プロピッカーをしているNewsPikcsで、100年後に残る会社の記事で盛り上がっていて、100年後のことなどわからない等のコメントが多かった。http://gendai.ismedia.jp/articles/-/46080
それは確かにそうだろうが、過去のいろいろな予測が当たったのか外れたかの検証が必要だろう。どういう予測、技術予測、市場予測、業績予測が、当り易いか外れ易いか、時間のターム、分野、などでどういう傾向があるか、は、NRI技術調査部からのテーマである。80年代でいえば、エレクトロニクスは確率が高く、エネルギーなどは低い。一番当たりにくいのは50年後あたりで、1960年の科学技術予測はAIや原子力など散々である(楽観的だっただけでなく、慎重すぎたのもある)。そこで驚くのが100年以上前、1901年の予測である。ここの読者は知性豊かなシニアが多いので十分に御存知のことだろうが、あえて掲載する。報知新聞1901年1月2日、3日「21世紀の預言」である。
1901年頃とは
当時は、ようやくマルコニーによる無線電信、エジソンによる白熱電球、ブラウンによるブラウン管が発明され、掃除機、電気オーブン、電気暖房機が発売された程度であり、半導体、もコンピュータはもちろん、TV、ラジオ、真空管や電話も発明されていない。自動車はあったが、ライト兄弟の飛行機はまだ飛んでおらず、ノーベル賞の制定もまだである。
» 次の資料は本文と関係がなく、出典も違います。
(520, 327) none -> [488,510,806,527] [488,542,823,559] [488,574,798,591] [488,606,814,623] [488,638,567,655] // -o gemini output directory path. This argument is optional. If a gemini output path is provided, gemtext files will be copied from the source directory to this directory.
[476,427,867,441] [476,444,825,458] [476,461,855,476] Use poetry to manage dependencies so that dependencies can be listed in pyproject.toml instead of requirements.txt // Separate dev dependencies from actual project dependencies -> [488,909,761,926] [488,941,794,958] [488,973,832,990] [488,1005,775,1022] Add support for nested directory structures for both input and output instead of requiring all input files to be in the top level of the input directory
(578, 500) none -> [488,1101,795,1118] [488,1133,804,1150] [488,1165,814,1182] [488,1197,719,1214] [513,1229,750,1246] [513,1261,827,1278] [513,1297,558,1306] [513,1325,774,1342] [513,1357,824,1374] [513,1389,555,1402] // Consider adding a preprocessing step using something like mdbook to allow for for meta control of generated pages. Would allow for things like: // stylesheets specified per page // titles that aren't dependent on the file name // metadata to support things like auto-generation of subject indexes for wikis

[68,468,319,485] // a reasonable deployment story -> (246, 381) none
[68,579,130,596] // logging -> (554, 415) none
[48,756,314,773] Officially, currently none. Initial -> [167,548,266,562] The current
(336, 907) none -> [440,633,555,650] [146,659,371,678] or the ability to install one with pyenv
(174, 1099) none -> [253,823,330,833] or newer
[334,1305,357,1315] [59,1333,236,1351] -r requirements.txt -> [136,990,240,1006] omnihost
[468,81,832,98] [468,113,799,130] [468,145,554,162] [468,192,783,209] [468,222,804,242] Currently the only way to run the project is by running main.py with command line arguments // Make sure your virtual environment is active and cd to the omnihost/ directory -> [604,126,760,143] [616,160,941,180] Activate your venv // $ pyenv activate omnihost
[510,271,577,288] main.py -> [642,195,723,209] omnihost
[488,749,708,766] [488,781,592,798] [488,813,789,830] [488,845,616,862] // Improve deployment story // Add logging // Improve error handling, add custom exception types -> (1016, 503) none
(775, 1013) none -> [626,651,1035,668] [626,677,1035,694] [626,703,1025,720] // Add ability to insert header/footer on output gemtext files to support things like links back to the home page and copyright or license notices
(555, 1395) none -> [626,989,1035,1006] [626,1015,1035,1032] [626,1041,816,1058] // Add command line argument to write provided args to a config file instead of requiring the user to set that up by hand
企業では、GE、フィリップスが発足して10年足らず、もちろん、IBMもインテルもない。日本でも、電機メーカーで存在していたのは東芝、NEC、アンリツの前身の安中電機くらいであり、日立もパナソニックもない。東京では、東京電灯(現 東京電力)が直流の家庭用配電を開始して10年余、白熱舎(現 東芝)が白熱電球を点灯して10年、そんな時代である。
にも、かかわらず、明治人の想像力には驚かされる。あるいは、当時の人々の、人と離れていても会いたい話したい見たい、そんな、願望がいかに強かったのかがわかる。たしかに、タイミングも良かった、まさに、エレクトロニクス離陸前夜でもあった。そして、20世紀は、まさにエレクトロニクスの時代であった。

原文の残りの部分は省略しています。